The commission has started to collect cull ewes that are more than four years old. They will be analyzed at Alberta Agriculture diagnostic labs in Edmonton, Airdrie and Lethbridge.

The Alberta Sheep Disease Survey Project will test for Johne’s, scrapie, maedi visna, caseous lymphadenitis, footrot and mastitis. The liver and feces will also be tested for liver flukes, salmonella and possibly E. coli.

“There’s a lot of really good information we’re going to gain from this survey,” said Brian Miller, a veterinary pathologist with Alberta Agriculture.

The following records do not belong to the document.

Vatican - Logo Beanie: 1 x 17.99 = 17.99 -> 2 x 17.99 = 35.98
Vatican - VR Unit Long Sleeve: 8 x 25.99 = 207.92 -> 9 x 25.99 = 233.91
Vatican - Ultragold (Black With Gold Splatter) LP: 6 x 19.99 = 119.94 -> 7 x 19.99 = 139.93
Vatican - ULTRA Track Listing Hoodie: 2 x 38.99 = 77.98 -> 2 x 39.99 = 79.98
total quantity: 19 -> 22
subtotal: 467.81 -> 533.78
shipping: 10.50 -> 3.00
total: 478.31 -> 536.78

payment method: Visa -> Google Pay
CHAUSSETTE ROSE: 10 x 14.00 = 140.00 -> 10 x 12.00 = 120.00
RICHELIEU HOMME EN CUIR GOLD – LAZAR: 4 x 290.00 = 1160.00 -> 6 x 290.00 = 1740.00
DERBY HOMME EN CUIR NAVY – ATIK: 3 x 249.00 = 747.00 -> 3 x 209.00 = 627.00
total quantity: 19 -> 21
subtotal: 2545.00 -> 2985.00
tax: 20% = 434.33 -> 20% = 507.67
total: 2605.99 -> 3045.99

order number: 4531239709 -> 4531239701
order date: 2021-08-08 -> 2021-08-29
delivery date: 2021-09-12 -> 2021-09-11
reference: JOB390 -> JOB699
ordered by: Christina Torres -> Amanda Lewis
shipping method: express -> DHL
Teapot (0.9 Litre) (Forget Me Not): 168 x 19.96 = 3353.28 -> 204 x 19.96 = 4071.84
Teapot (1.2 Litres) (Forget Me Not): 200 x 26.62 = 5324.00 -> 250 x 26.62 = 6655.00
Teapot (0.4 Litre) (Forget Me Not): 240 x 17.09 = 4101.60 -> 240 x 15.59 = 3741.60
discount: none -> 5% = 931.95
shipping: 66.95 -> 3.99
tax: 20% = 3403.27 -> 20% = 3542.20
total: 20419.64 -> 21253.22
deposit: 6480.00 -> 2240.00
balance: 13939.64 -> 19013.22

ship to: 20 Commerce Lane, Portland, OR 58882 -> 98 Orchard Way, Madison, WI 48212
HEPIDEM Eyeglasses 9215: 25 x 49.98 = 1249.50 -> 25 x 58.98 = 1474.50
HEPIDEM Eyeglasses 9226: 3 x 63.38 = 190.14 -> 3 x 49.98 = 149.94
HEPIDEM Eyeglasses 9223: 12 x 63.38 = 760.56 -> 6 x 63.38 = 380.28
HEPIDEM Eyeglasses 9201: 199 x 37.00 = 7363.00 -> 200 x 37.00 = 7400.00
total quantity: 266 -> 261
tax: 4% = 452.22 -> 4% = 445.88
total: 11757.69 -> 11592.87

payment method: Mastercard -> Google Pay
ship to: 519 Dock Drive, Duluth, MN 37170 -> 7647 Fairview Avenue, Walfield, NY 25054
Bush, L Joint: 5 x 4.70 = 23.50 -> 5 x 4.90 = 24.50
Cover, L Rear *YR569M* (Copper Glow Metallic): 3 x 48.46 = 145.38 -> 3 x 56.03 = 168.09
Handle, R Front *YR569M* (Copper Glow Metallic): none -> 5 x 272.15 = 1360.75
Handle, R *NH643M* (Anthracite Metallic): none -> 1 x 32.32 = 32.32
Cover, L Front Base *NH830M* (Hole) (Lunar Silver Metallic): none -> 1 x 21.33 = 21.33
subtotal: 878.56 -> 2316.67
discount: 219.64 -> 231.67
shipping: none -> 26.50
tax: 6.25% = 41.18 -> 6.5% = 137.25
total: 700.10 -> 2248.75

The study must test 240 of the pro-vince’s 110,000 ewes to be scientifically valid. Organizers hope producers will donate 500 ewes between April and November.

Cull ewes are worth $20 to $50. In exchange, producers will receive their sheep’s lab results, which is worth $270.

“The benefit of donating is they get to find out what’s wrong with their animals,” Stolz said.

The scrapie test will allow Alberta sheep producers to say with confidence that the fatal disease is not found in Alberta flocks.

Scrapie is in the transmissible spongiform encephalopathy family of diseases, which also includes chronic wasting disease in deer and elk, bovine spongiform encephalopathy in cattle and Creutzfeld-Jakob disease in humans.

Symptoms include intense itching and rubbing, which causes the wool to be scraped off the sheep’s body.

The last reported case of scrapie in Alberta was August 1993.

Miller said the scrapie study fits with the province’s TSE monitoring, which routinely tests elk and cattle heads for CWD in elk and deer and BSE in cattle.

“We know it has occurred in the past,” Miller said. “We’re just looking to see if it’s there.

“We’re looking at the worst of the worst.”